→ Instructions for the task: Starting at the line containing "[140,788,198,805] Paper ->" and ending at the line containing "[37,1337,319,1353] 1. Player", print every line of the material below exactly, both ends included, and stop there.

→ Record extracts:
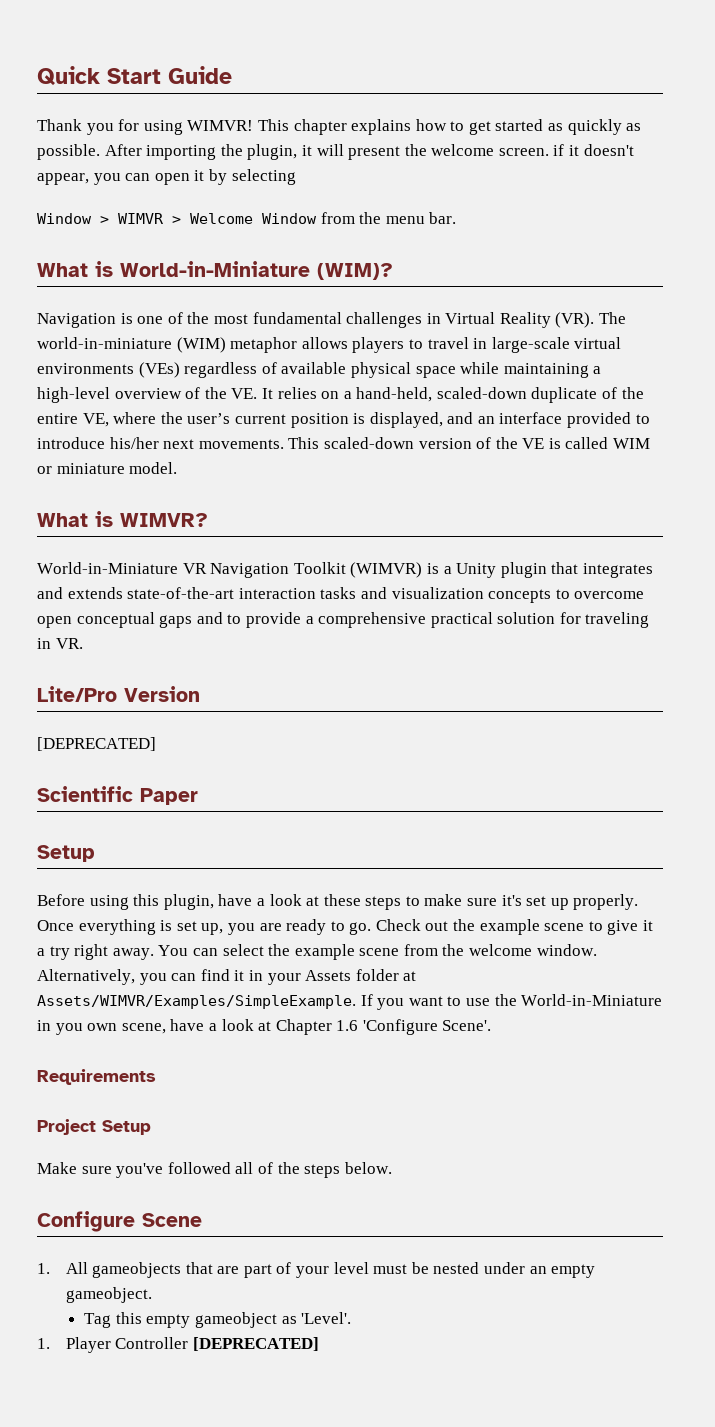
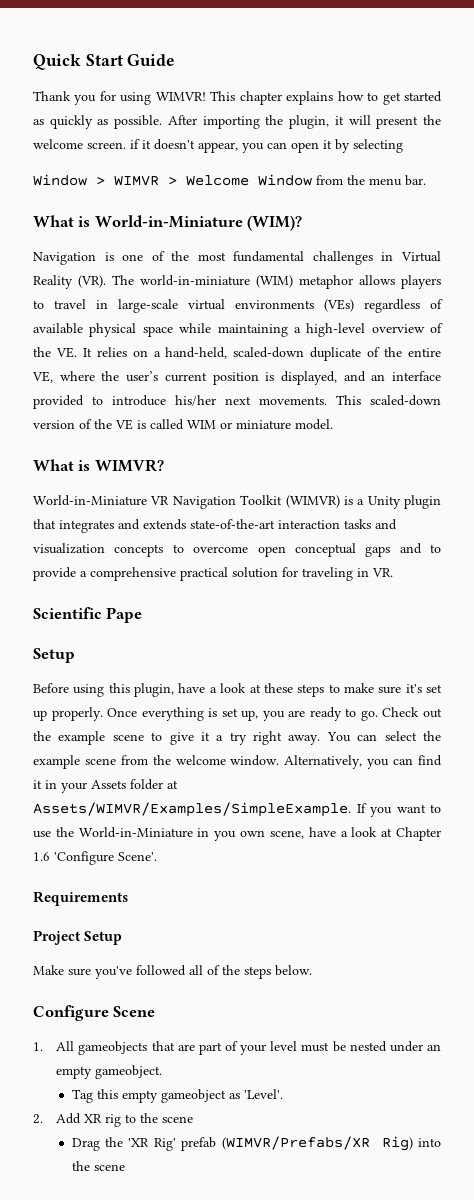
[37,686,200,702] [37,737,156,751] // Lite/Pro Version // [DEPRECATED] -> (393, 572) none
[140,788,198,805] Paper -> [106,607,143,623] Pape
[37,1337,319,1353] 1. Player Controller [DEPRECATED] -> [33,1113,194,1127] [71,1136,441,1151] [71,1161,125,1171] 2. Add XR rig to the scene // Drag the 'XR Rig' prefab (WIMVR/Prefabs/XR Rig) into the scene

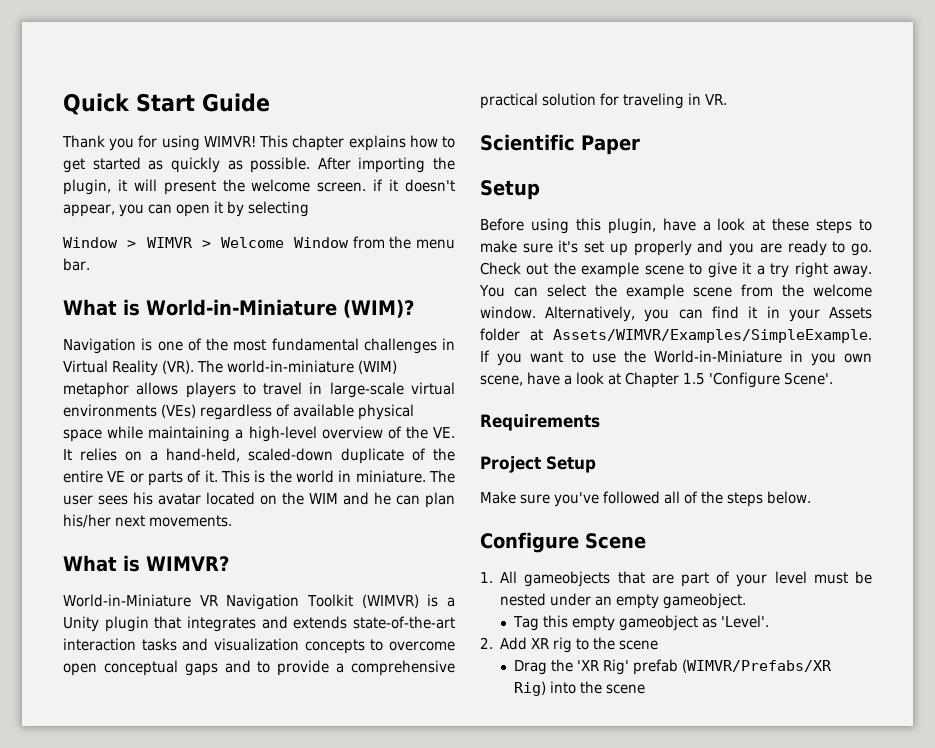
[32,371,441,385] [33,395,441,409] [33,419,333,430] VE, where the user’s current position is displayed, and an interface provided to introduce his/her next movements. This scaled-down version of the VE is called WIM or miniature model. -> [107,470,455,486] [63,492,455,508] [63,514,232,528] VE or parts of it. This is the world in miniature. The user sees his avatar located on the WIM and he can plan his/her next movements.
[106,607,143,623] Pape -> [581,135,640,155] Paper
[51,707,259,721] properly. Once everything is set up, -> [633,240,724,256] properly and
[33,852,50,861] 1.6 -> [683,373,705,385] 1.5

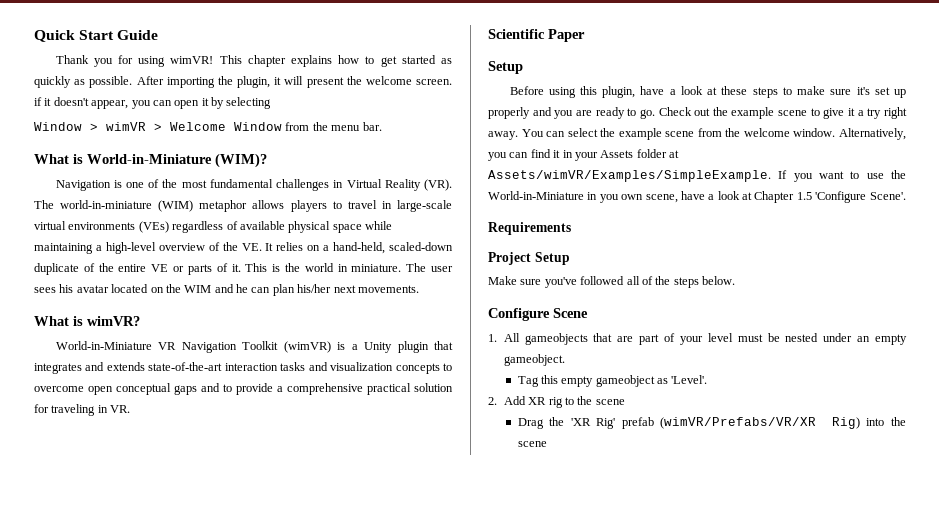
[203,136,256,147] WIMVR! -> [170,56,214,64] wimVR!
[146,237,193,248] WIMVR -> [106,122,146,131] wimVR
[146,556,229,571] WIMVR? -> [87,316,140,326] wimVR?
[361,594,419,608] (WIMVR) -> [283,341,331,353] (wimVR)
[553,329,872,343] Assets/WIMVR/Examples/SimpleExample. -> [488,170,771,182] Assets/wimVR/Examples/SimpleExample.
[682,659,833,673] (WIMVR/Prefabs/XR -> [660,417,817,429] (wimVR/Prefabs/VR/XR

→ Expected output:
[140,788,198,805] Paper -> [106,607,143,623] Pape
[37,1337,319,1353] 1. Player Controller [DEPRECATED] -> [33,1113,194,1127] [71,1136,441,1151] [71,1161,125,1171] 2. Add XR rig to the scene // Drag the 'XR Rig' prefab (WIMVR/Prefabs/XR Rig) into the scene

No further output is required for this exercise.